Inorganic Chemistry and Catalysis, Debye Institute for Nanomaterials Science, Utrecht University, Universteitsweg 99, 3584 CG, Utrecht, The Netherlands.
Chemphyschem. 2017 Nov 3;18(21):2999-3006. doi: 10.1002/cphc.201700408. Epub 2017 Oct 6.
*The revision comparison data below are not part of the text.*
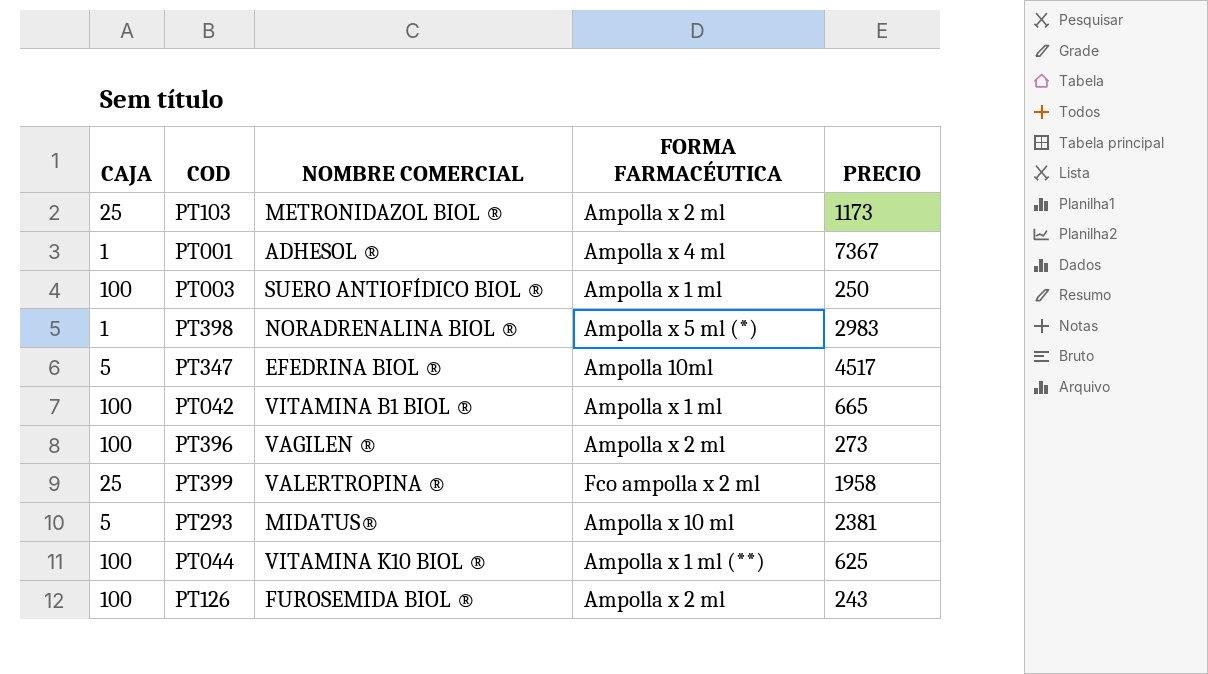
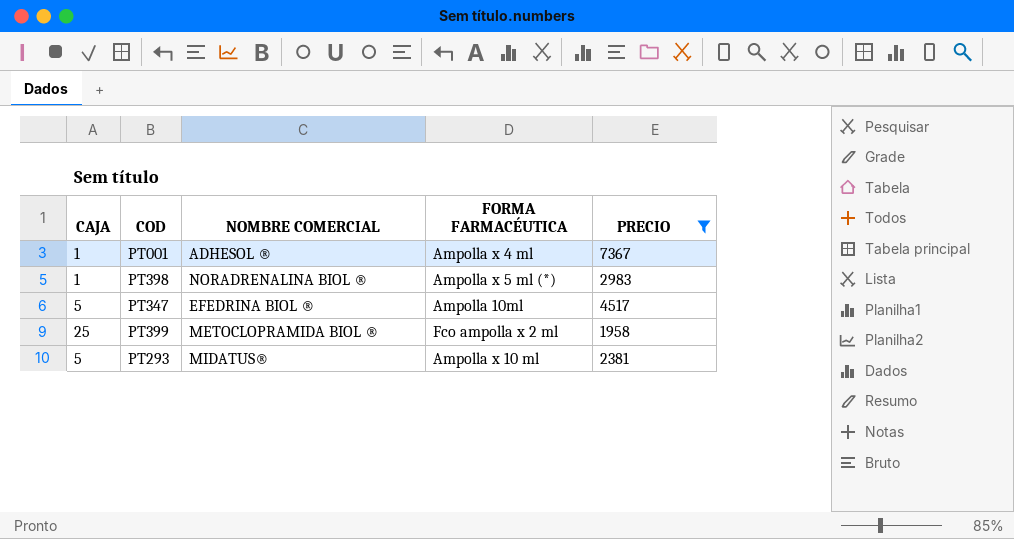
filter: none -> PRECIO >= 1958
PT399 | NOMBRE COMERCIAL: VALERTROPINA ® -> METOCLOPRAMIDA BIOL ®

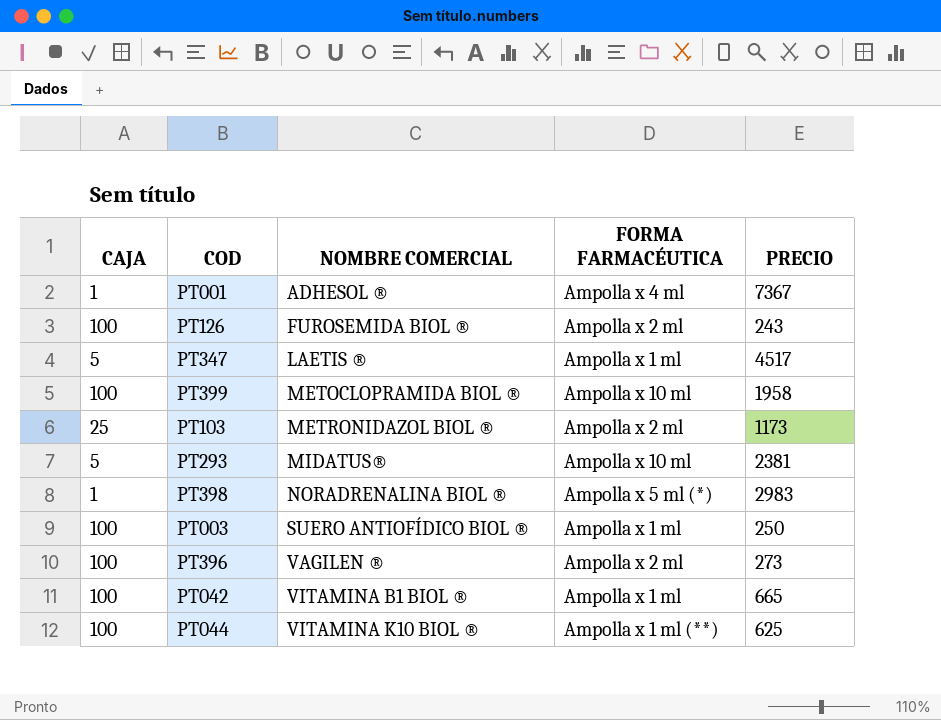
filter: PRECIO >= 1958 -> none
row order: none -> NOMBRE COMERCIAL ascending
PT347 | NOMBRE COMERCIAL: EFEDRINA BIOL ® -> LAETIS ®
PT347 | FORMA FARMACÉUTICA: Ampolla 10ml -> Ampolla x 1 ml
PT399 | CAJA: 25 -> 100
PT399 | FORMA FARMACÉUTICA: Fco ampolla x 2 ml -> Ampolla x 10 ml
The Hansen solubility parameter approach is revisited by implementing the thermodynamics of dissolution and mixing. Hansen's pragmatic approach has earned its spurs in predicting solvents for polymer solutions, but for molecular solutes improvements are needed. By going into the details of entropy and enthalpy, several corrections are suggested that make the methodology thermodynamically sound without losing its ease of use. The most important corrections include accounting for the solvent molecules' size, the destruction of the solid's crystal structure, and the specificity of hydrogen-bonding interactions, as well as opportunities to predict the solubility at extrapolated temperatures. Testing the original and the improved methods on a large industrial dataset including solvent blends, fit qualities improved from 0.89 to 0.97 and the percentage of correct predictions rose from 54 % to 78 %. Full Matlab scripts are included in the Supporting Information, allowing readers to implement these improvements on their own datasets.
通过应用溶解和混合热力学对汉森溶解度参数方法进行了重新审视。汉森的实用方法在预测聚合物溶液的溶剂方面已获得认可,但对于分子溶质而言仍需改进。通过深入研究熵和焓的细节,提出了一些修正方法,这些方法在不丧失易用性的前提下使该方法在热力学上更为合理。最重要的修正包括考虑溶剂分子的大小、固体晶体结构的破坏、氢键相互作用的特异性,以及预测外推温度下溶解度的机会。在一个包括溶剂混合物的大型工业数据集上对原始方法和改进方法进行测试,拟合质量从0.89提高到0.97,正确预测的百分比从54%上升到78%。支持信息中包含完整的Matlab脚本,使读者能够在自己的数据集中实现这些改进。